Spondyloepiphyseal dysplasia congenita (SEDC) is a rare genetic disorder characterized by deformities that begin before birth (prenatally), including skeletal and joint malformations involving the spine, hips and knees and abnormalities affecting the eyes.

Such growth deformities lead to children being shorter than normally would be expected based upon their age and gender (short stature or dwarfism). Some individuals may develop hearing and vision problems. Additional findings can occur in some cases. Intelligence is unaffected. SEDC is caused by mutations in the type II collagen (COL2A1) gene. The disorder is inherited in an autosomal dominant manner, but most cases occur due to a new (de novo) mutation with no previous family history.

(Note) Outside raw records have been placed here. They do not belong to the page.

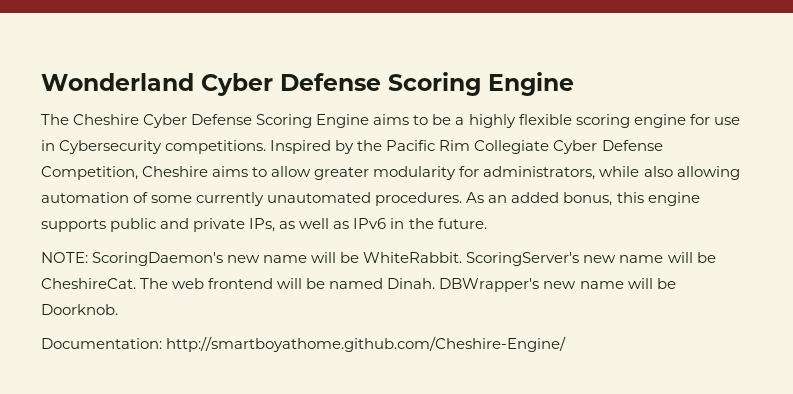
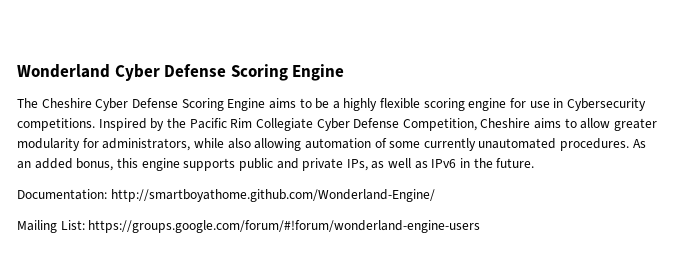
- NOTE: ScoringDaemon's new name will be WhiteRabbit. ScoringServer's new name will be CheshireCat. The web frontend will be named Dinah. DBWrapper's new name will be Doorknob.
- Documentation: http://smartboyathome.github.com/Cheshire-Engine/
+ Documentation: http://smartboyathome.github.com/Wonderland-Engine/
+ Mailing List: https://groups.google.com/forum/#!forum/wonderland-engine-users

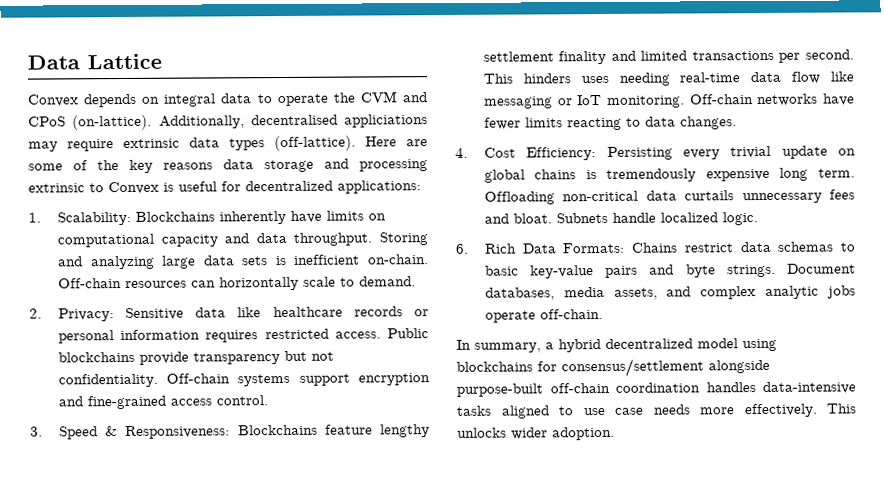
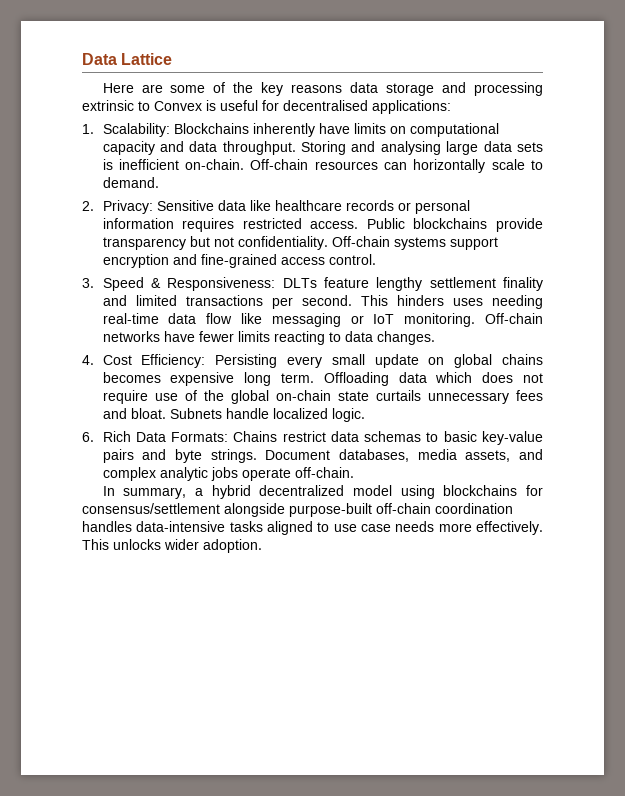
- Convex depends on integral data to operate the CVM and CPoS (on-lattice). Additionally, decentralised appliciations may require extrinsic data types (off-lattice). Here are some of the key reasons data storage and processing extrinsic to Convex is useful for decentralized applications:
+ Here are some of the key reasons data storage and processing extrinsic to Convex is useful for decentralised applications:
- Storing and analyzing large data sets is inefficient on-chain.
+ Storing and analysing large data sets is inefficient on-chain.
- 3. Speed & Responsiveness: Blockchains feature lengthy settlement finality and limited transactions per second.
+ 3. Speed & Responsiveness: DLTs feature lengthy settlement finality and limited transactions per second.
- 4. Cost Efficiency: Persisting every trivial update on global chains is tremendously expensive long term.
+ 4. Cost Efficiency: Persisting every small update on global chains becomes expensive long term.
- Offloading non-critical data curtails unnecessary fees and bloat.
+ Offloading data which does not require use of the global on-chain state curtails unnecessary fees and bloat.

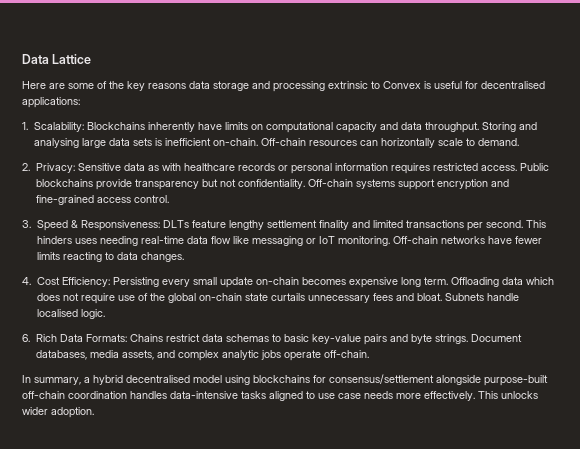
- 2. Privacy: Sensitive data like healthcare records or personal information requires restricted access.
+ 2. Privacy: Sensitive data as with healthcare records or personal information requires restricted access.
- 4. Cost Efficiency: Persisting every small update on global chains becomes expensive long term.
+ 4. Cost Efficiency: Persisting every small update on-chain becomes expensive long term.
- Subnets handle localized logic.
+ Subnets handle localised logic.
- In summary, a hybrid decentralized model using blockchains for consensus/settlement alongside purpose-built off-chain coordination handles data-intensive tasks aligned to use case needs more effectively.
+ In summary, a hybrid decentralised model using blockchains for consensus/settlement alongside purpose-built off-chain coordination handles data-intensive tasks aligned to use case needs more effectively.

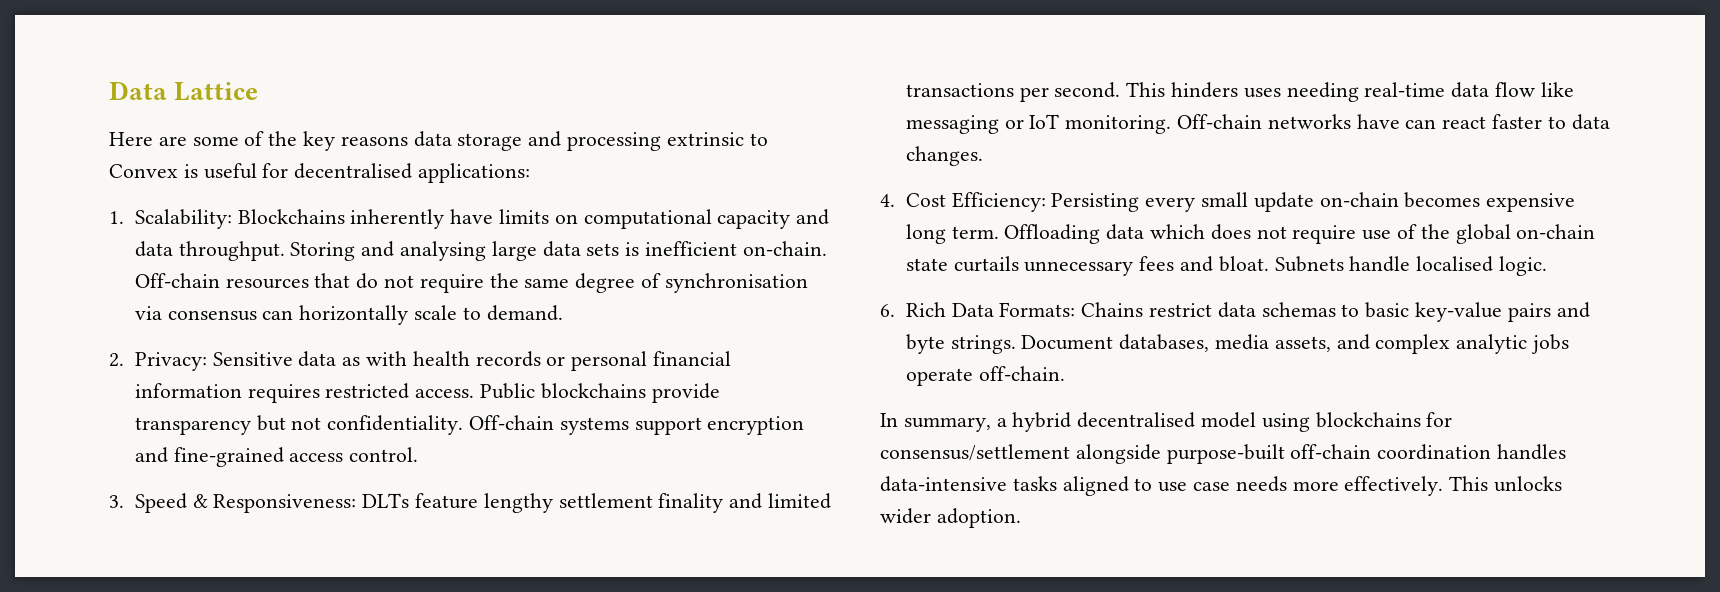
- Off-chain resources can horizontally scale to demand.
+ Off-chain resources that do not require the same degree of synchronisation via consensus can horizontally scale to demand.
- 2. Privacy: Sensitive data as with healthcare records or personal information requires restricted access.
+ 2. Privacy: Sensitive data as with health records or personal financial information requires restricted access.
- Off-chain networks have fewer limits reacting to data changes.
+ Off-chain networks have can react faster to data changes.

Spondyloepiphyseal dysplasia is a form of skeletal dysplasia (osteochondrodysplasia), a broad term for a group of disorders characterized by abnormal growth or development of cartilage or bone. SEDC is characterized by distinctive skeletal malformations affecting the long bones of the arms and legs as well as the bones of the spine (vertebrae). Characteristic involvement includes underdevelopment and fragmentation of the bone and cartilage of the epiphyses, which are the rounded ends or "heads" of the long bones, and underdevelopment or malformation of the vertebrae. There are two main forms of spondyloepiphyseal dysplasia, SEDC and spondyloepiphyseal dysplasia tarda (SEDT).